As you get older long-term care becomes more important
The integrated care for older people (ICOPE) approach has been developed by the World Health Organization (WHO) in the context of populations around the world ageing rapidly.
This demographic transition will impact on almost all aspects of society and create new and complex challenges for health and social care systems.
Many of these people are likely to experience losses in their health, including developing multi-morbidities, and to live in low- and middle-income settings.
At the same time, the world has united around the United Nations 2030 agenda for sustainable development. This pledges that no one will be left behind and that every human being will have the opportunity to fulfil their potential with dignity and equality.
The sustainable development goals (SDGs) within the 2030 agenda demonstrate a renewed global commitment to reinvigorate and reorganise health systems. This in turn is underpinned by a target for universal health coverage (UHC), whereby all people and communities have access to the quality health services they need without the risk of financial hardship. But unless structural and social adaptations are implemented and quality care is assured, many of the ambitions outlined in the SDGs will not be achieved.
Aligning health systems and services to the needs of older people the WHO World Report on ageing and health and the subsequent global strategy and action plan on ageing and health help to ensure that societal responses to population ageing are aligned with the ambitious 2030 agenda. Both call for action to ensure the needs of older populations are being met by appropriately aligned health and long-term care systems. A transformative approach is needed in the way health systems and the services within them are designed — to ensure care is of high quality, integrated, affordable, accessible and centred on the needs and rights of older people. Integrated care, particularly for older people and people with chronic health conditions, is widely accepted as a mechanism to improve health outcomes and system efficiency.
Building sustainable long-term care systems
WHO defines long-term care as “the activities undertaken by others to ensure that people with significant loss of intrinsic capacity can maintain a level of functional ability consistent with their basic rights, fundamental freedoms and human dignity”.
These activities include social care, health care and the contribution of other sectors, such as transport — and all of these should be integrated to ensure optimal coordination and efficiency.

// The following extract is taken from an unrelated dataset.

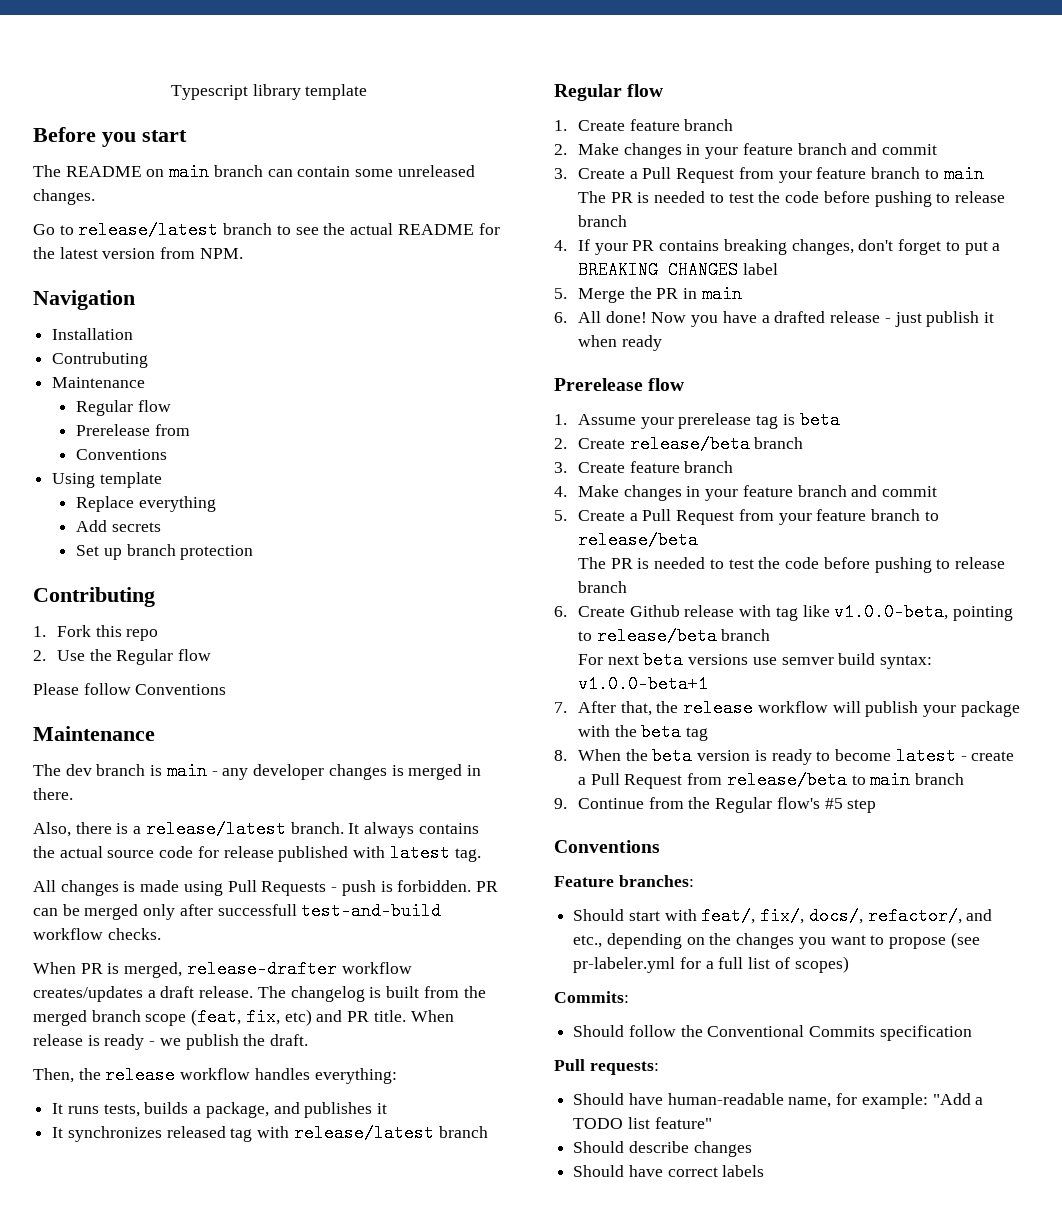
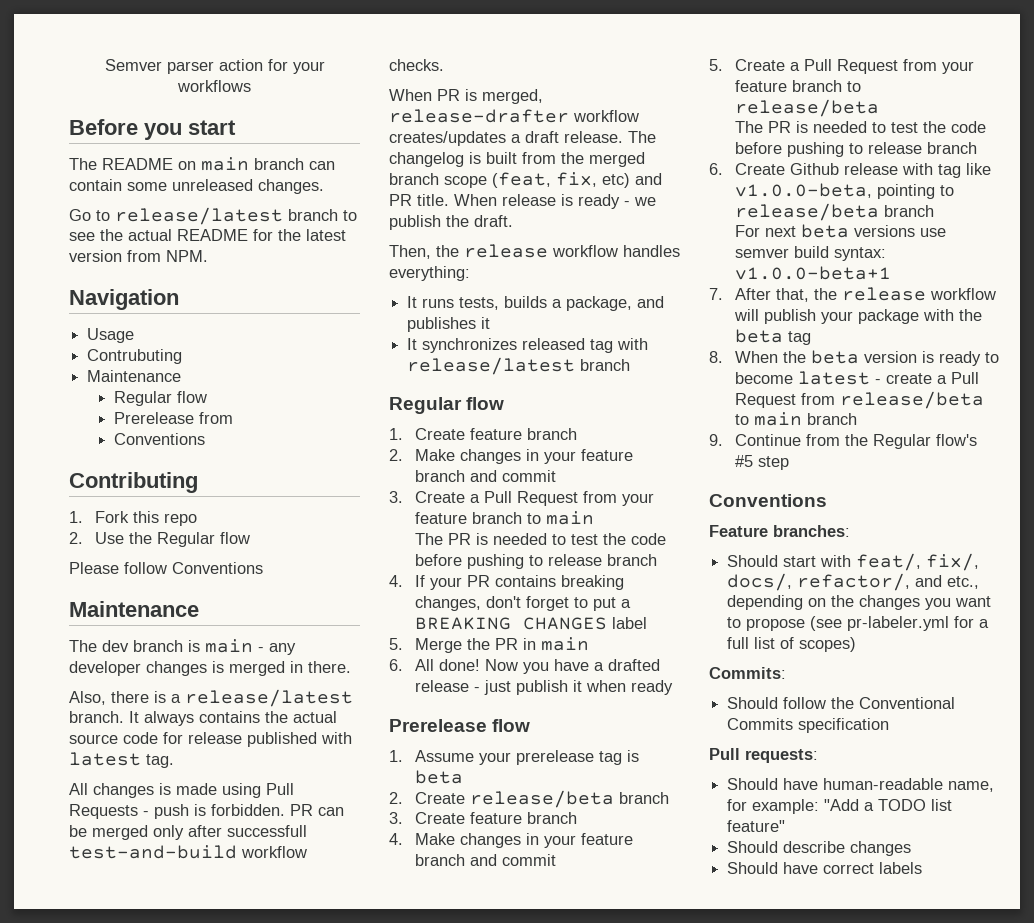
[170,84,368,100] Typescript library template -> [104,59,325,74] [177,80,251,92] Semver parser action for your workflows
[52,328,134,340] Installation -> [87,328,135,343] Usage
[52,472,162,488] [76,496,216,512] [76,520,161,532] [76,544,254,560] // Using template // Replace everything // Add secrets // Set up branch protection -> (205, 439) none

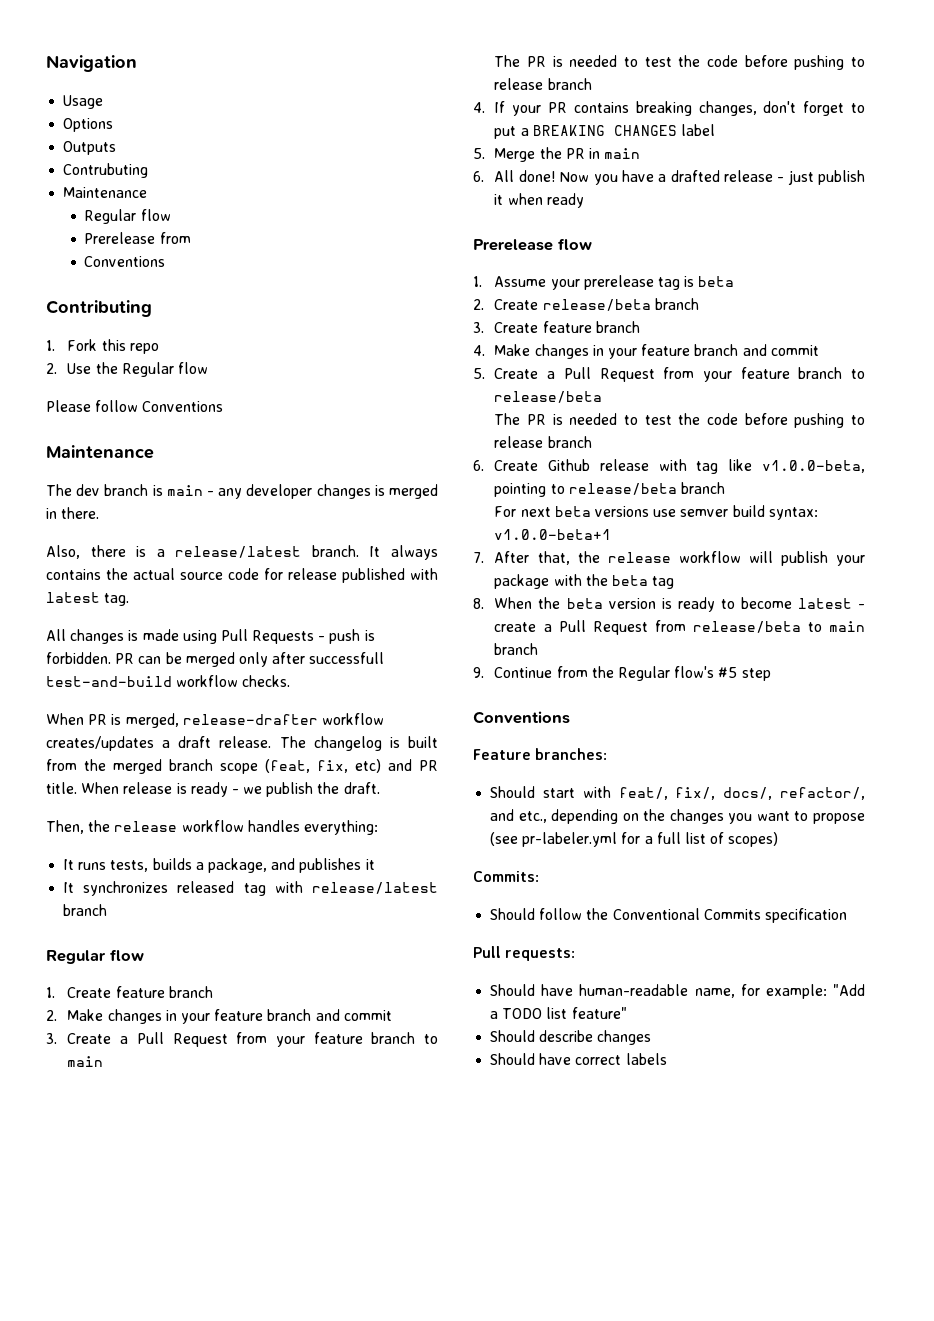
[104,59,325,74] [177,80,251,92] [69,119,236,140] [69,157,335,171] [69,179,324,194] [69,207,357,225] [69,229,346,241] [69,250,208,262] Semver parser action for your workflows // Before you start // The README on main branch can contain some unreleased changes. // Go to release/latest branch to see the actual README for the latest version from NPM. // -> (46, 63) none
(135, 335) none -> [63,118,114,132] [63,141,117,155] // Options // Outputs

Long-term care systems may include a range of paid and unpaid caregivers, so this needs to be considered in the implementation of the ICOPE approach. WHO proposes the following three strategies to sustainably build long-term care systems.
1) Develop and continually improve the system infrastructure through appropriate legislation and sustainable financing mechanisms that enable access to services.
2) Build capacity in the paid and unpaid workforce by providing training, support and career opportunities.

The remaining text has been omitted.